ADA-funded researchers use the money from their awards to conduct critical diabetes research. In time, they publish their findings in order to inform fellow scientists of their results, which ensures that others will build upon their work. Ultimately, this cycle drives advances to prevent diabetes and to help people burdened by it. In 2018 alone, ADA-funded scientists published over 200 articles related to their awards!
ADA-funded researcher studying link between ageing and type 2 diabetes
One of the most important risk factors for developing type 2 diabetes is age. As a person gets older, their risk for developing type 2 diabetes increases. Scientists want to better understand the relationship between ageing and diabetes in order to determine out how to best prevent and treat type 2 diabetes. ADA-funded researcher Rafael Arrojo e Drigo, PhD, from the Salk Institute for Biological Studies, is one of those scientists working hard to solve this puzzle.

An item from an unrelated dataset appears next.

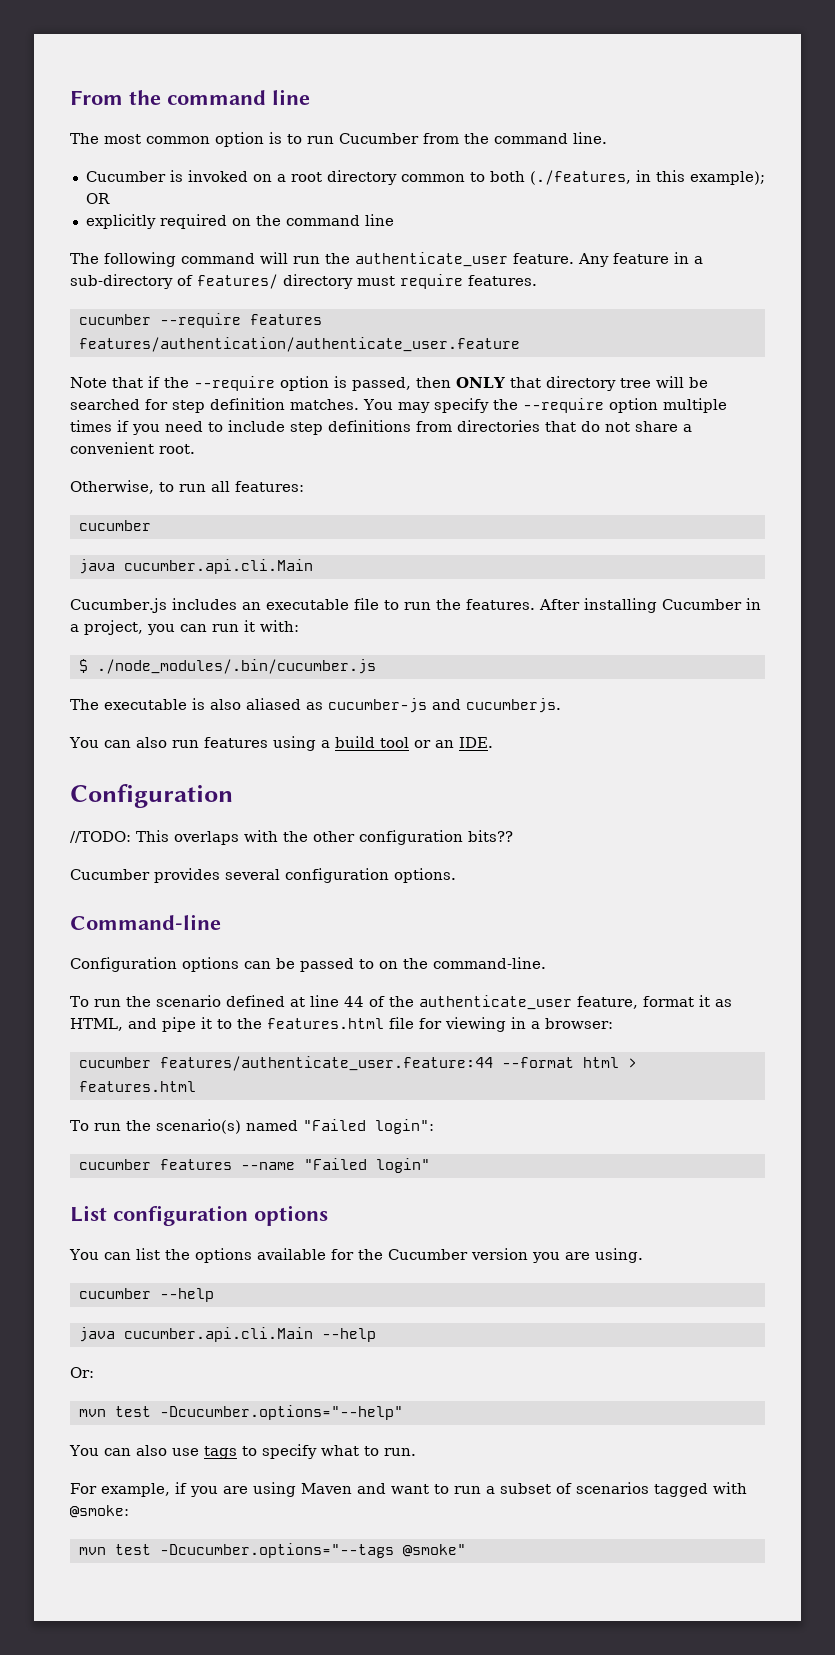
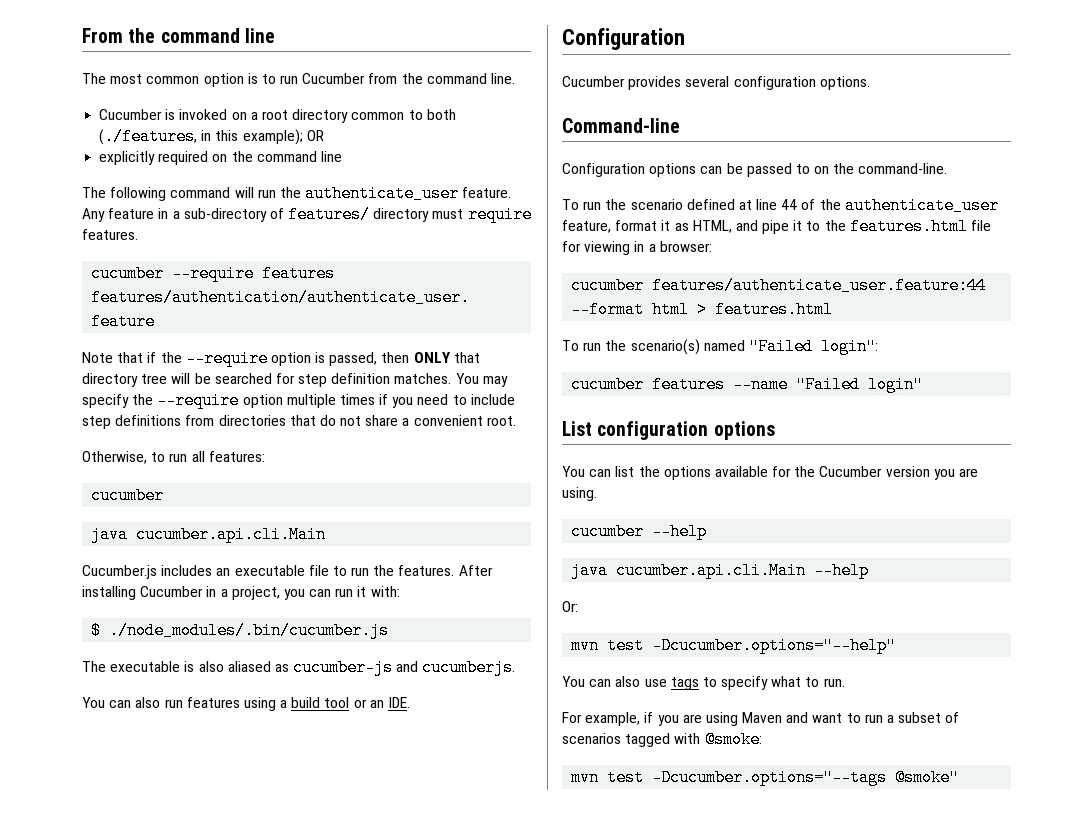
[70,830,513,845] // //TODO: This overlaps with the other configuration bits?? -> (685, 39) none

Recently, Dr. Arrojo e Drigo published results from his research in the journal Cell Metabolism. The goal of this specific study was to use high-powered microscopes and novel cellular imaging tools to determine the ‘age’ of different cells that reside in organs that control glucose levels, including the brain, liver and pancreas. He found that, in mice, the cells that make insulin in the pancreas – called beta-cells – were a mosaic of both old and young cells. Some beta-cells appeared to be as old as the animal itself, and some were determined to be much younger, indicating they recently underwent cell division.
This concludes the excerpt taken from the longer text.